Forgive my less-frequent posting this last week.  The time I had to write I used for actually writing my play more than for this blog.  I have a nine-page scene for class tonight to show for it, though!  So I'm happy about that.  Hopefully this week I can manage more of both.

This week, I stumbled upon a road map for my play.  I still don't know the final destination, but I know one place where I'm stopping for the night, and the direction I'm driving off in the next morning.  I'm also going to be picking up another passenger along the way, which could make the trip more interesting. 

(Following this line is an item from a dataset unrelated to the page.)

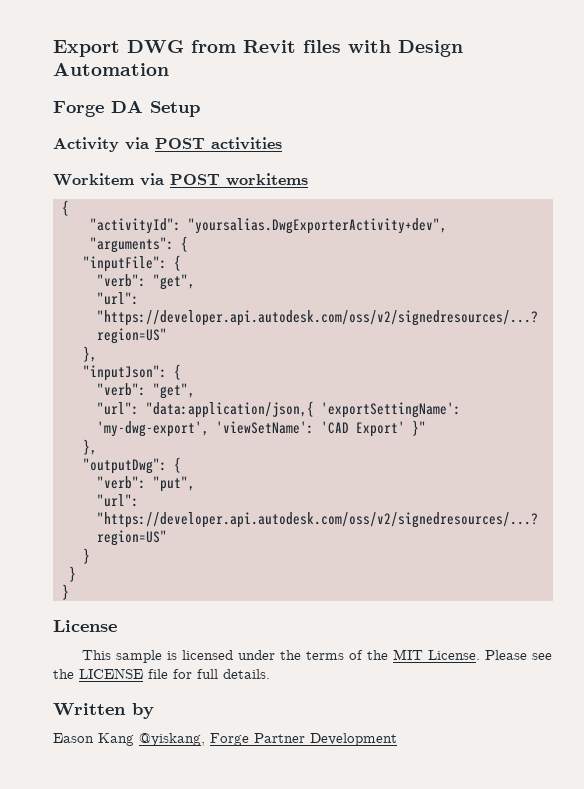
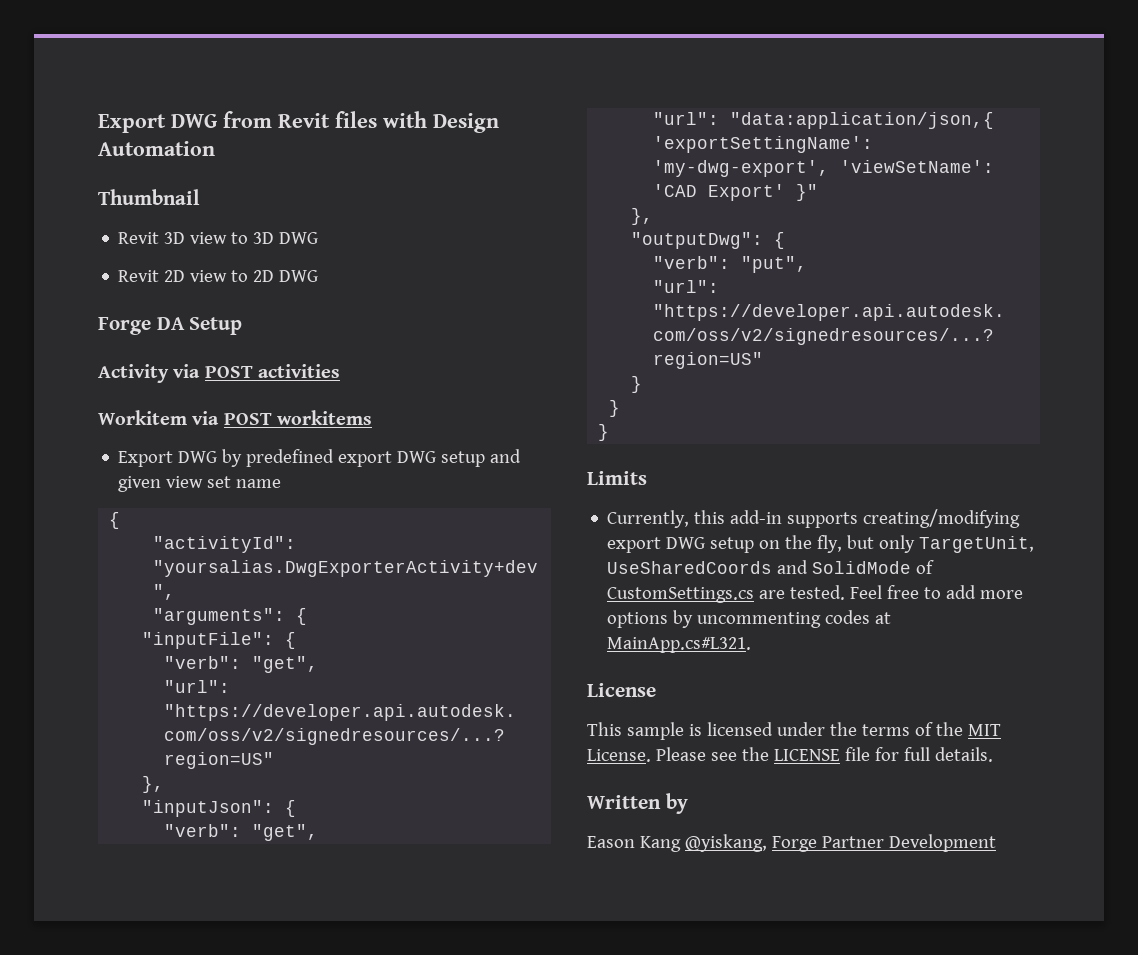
(169, 69) none -> [98,189,200,205] [118,232,319,244] [118,270,319,282] // Thumbnail // Revit 3D view to 3D DWG // Revit 2D view to 2D DWG
(308, 179) none -> [118,449,522,467] [118,476,282,492] // Export DWG by predefined export DWG setup and given view set name
(69, 592) none -> [587,471,647,485] [607,509,1021,528] [607,535,1035,553] [607,560,935,574] [607,585,1024,603] [607,610,892,628] [607,637,752,653] // Limits // Currently, this add-in supports creating/modifying export DWG setup on the fly, but only TargetUnit, UseSharedCoords and SolidMode of CustomSettings.cs are tested. Feel free to add more options by uncommenting codes at MainApp.cs#L321.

It's funny how these things come to you.  The first big lightbulb happened while I was journaling about my doubts about even continuing with this project .  It went like this: "Why am I writing a play?  Just to say I did?  Because I like it?  Do I have a story to tell?  Frank has a story to tell.  An end-of life story.  Maybe it's about Frank and Vivian.  Can a ---"

And then it happened.  I got a chill.  Which told me I was onto something.

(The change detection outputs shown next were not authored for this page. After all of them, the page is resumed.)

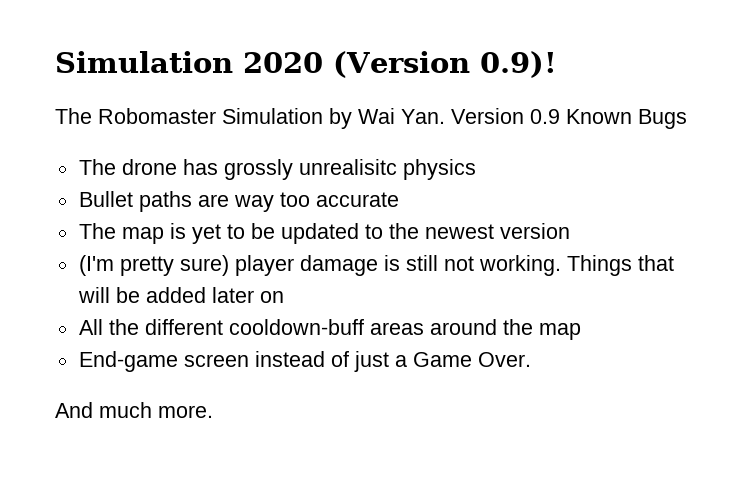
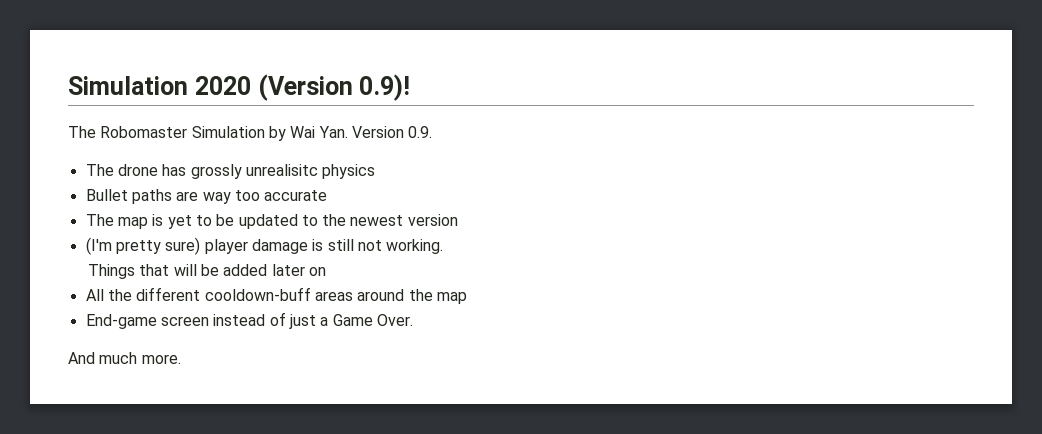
[530,109,687,129] 0.9 Known Bugs -> [408,126,433,138] 0.9.
(561, 265) none -> (444, 246) //

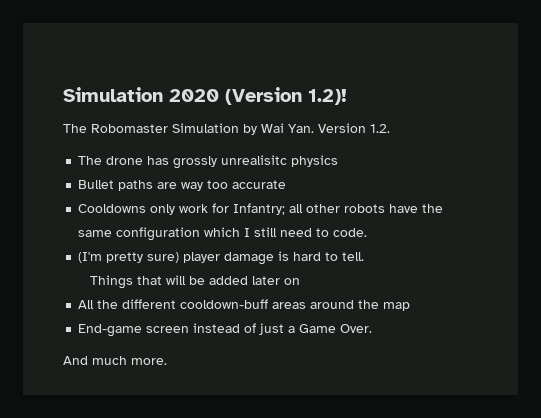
[359,74,411,101] 0.9)! -> [308,89,347,105] 1.2)!
[408,126,433,138] 0.9. -> [370,124,390,133] 1.2.
[85,214,458,229] The map is yet to be updated to the newest version -> [78,203,444,215] [78,227,368,241] Cooldowns only work for Infantry; all other robots have the same configuration which I still need to code.
[327,239,444,254] still not working. -> [293,252,365,261] hard to tell.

"Can an estranged father and daughter heal after the death of the mother?"

Suddenly I was inspired again, excited about writing again.  I don't know where exactly that question will lead me, or whether it will remain the main question of my play in the end, but at least I know what highway I'm driving on for awhile.

The second flash of inspiration came after a passing comment made by Robert, the actor for whom I am writing the role of Frank.  I was telling him about some of my struggles trying to figure out where I was going with this, particularly not being sure at what point in the play Frank will end up in the nursing home.  We know he's ending up there (since it's starts there, and then does a flash back), but how much play do I have to tell before he's there?  Or is most of the play about him being there?  Robert said, off the cuff, "maybe act II is in the nursing home".  "Good idea", I thought, and just kind of filed it away.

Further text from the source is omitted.